The House Ways and Means Committee's sweeping welfare proposal would end cash payments to all but the most severely disabled children, replacing them with goods and services designed to cope with the disability; overturn a 1990 Supreme Court decision that made it easier for children to win benefits; and kick off the rolls 225,000 children who won monthly checks as a result of that decision. The House is expected to vote on the bill by the end of the month; the Senate has just begun hearings on welfare.

Dr. Payne's testimony yesterday was a rare instance in which a knowledgeable official who works inside the SSI program has confirmed publicly that children without disabilities are getting monthly checks.

The commission also heard testimony from two Louisiana school officials who said the lure of SSI cash has prompted parents to "coach" their children to perform poorly and behave badly in school and in psychological testing so that they can receive the cash benefits.

Louisiana and Arkansas are two states where the explosion in the SSI rolls has prompted complaints that children with marginal conditions are getting benefits and that parents are coaching them to fake problems.

SSI payments are commonly referred to as "crazy checks" in those states.

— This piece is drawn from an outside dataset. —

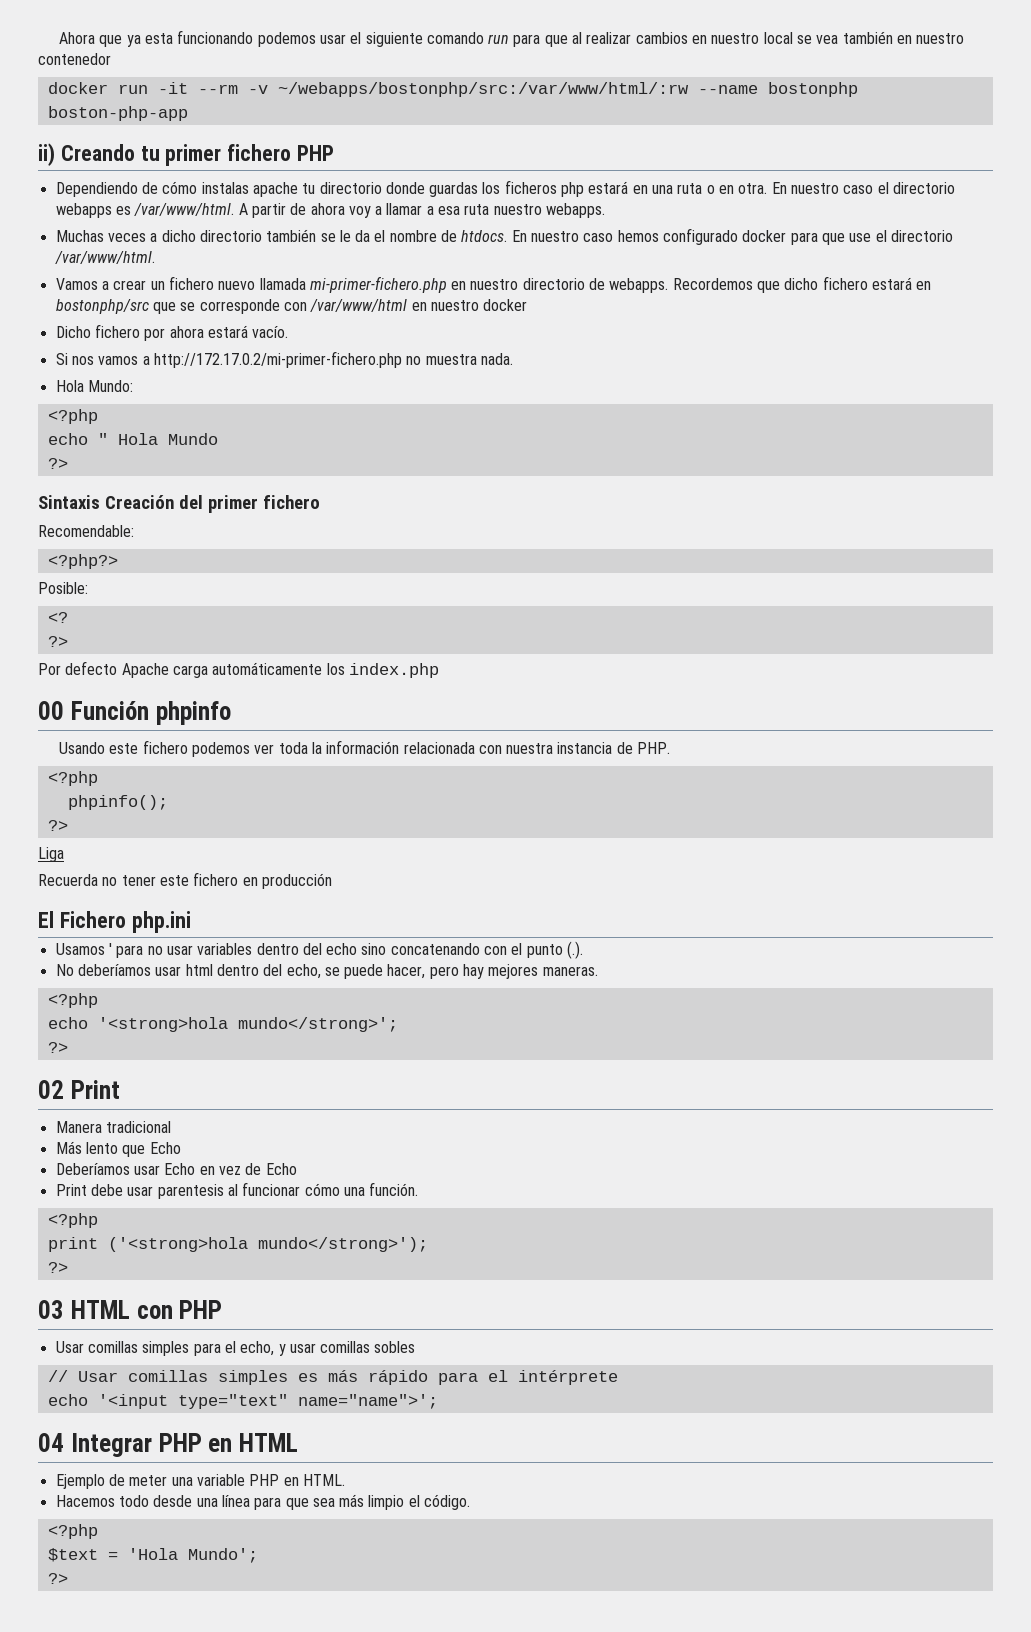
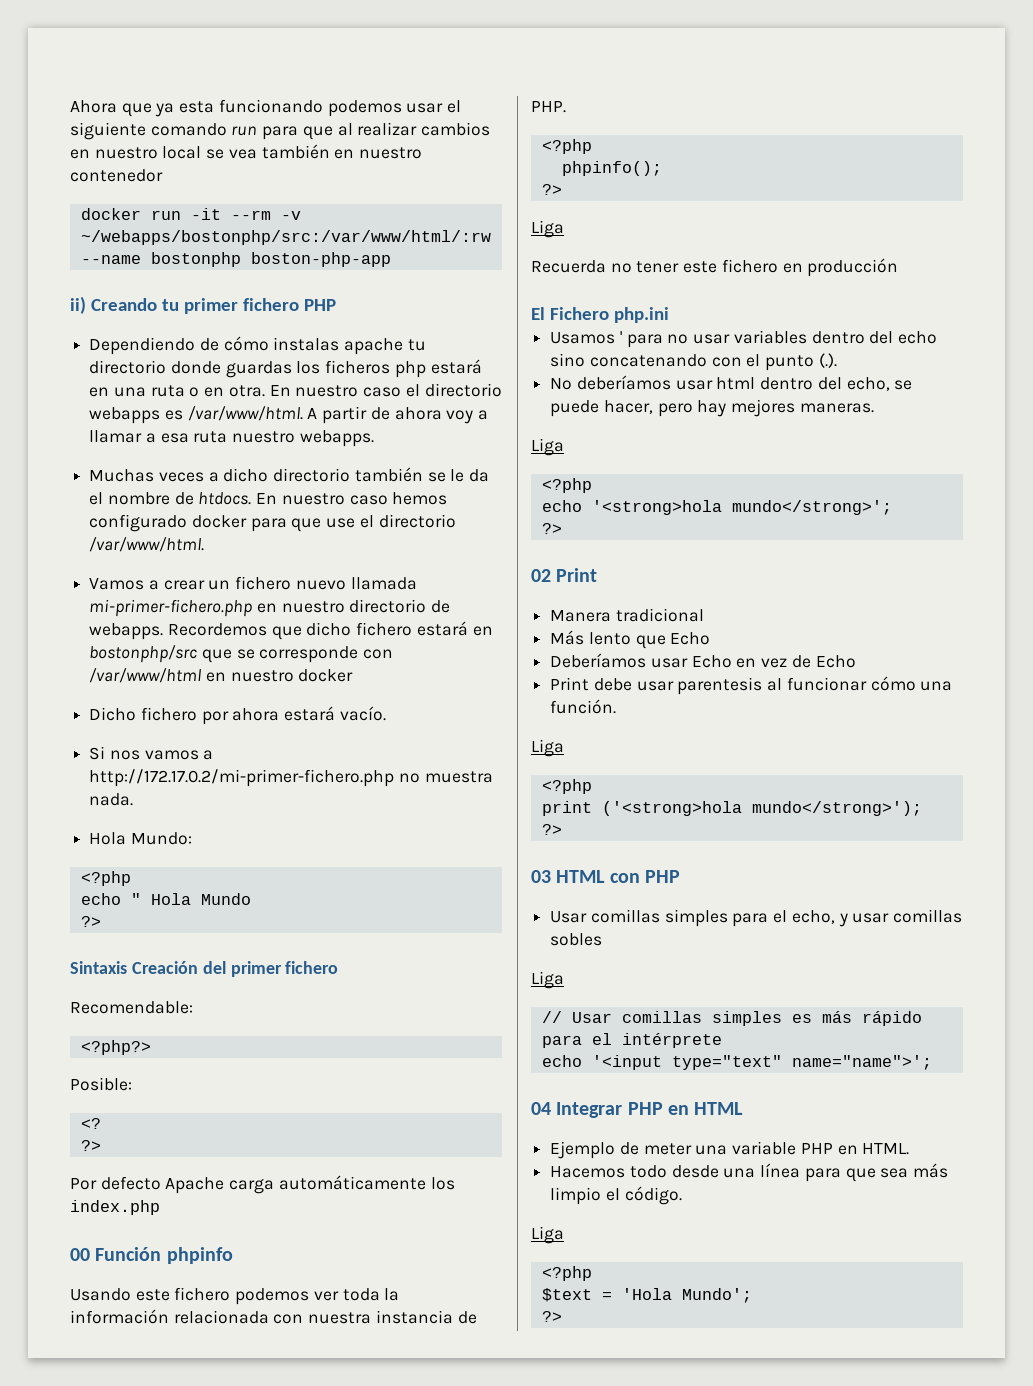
(598, 971) none -> [531,438,564,456] // Liga
(419, 1189) none -> [531,739,564,757] // Liga
(416, 1347) none -> [531,971,564,989] // Liga
(471, 1502) none -> [531,1226,564,1244] // Liga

Willie Lee Bell, principal of an elementary school in Lake Providence, La., said students were refusing to perform academically so that they could qualify for disability checks. His school, he noted, receives extra state money to improve its standardized test scores.

"I find it ironic that we are getting $24,000 from the state to pull our test scores up while the kids are getting $450 a month, the incentive to pull them down," Mr. Bell said.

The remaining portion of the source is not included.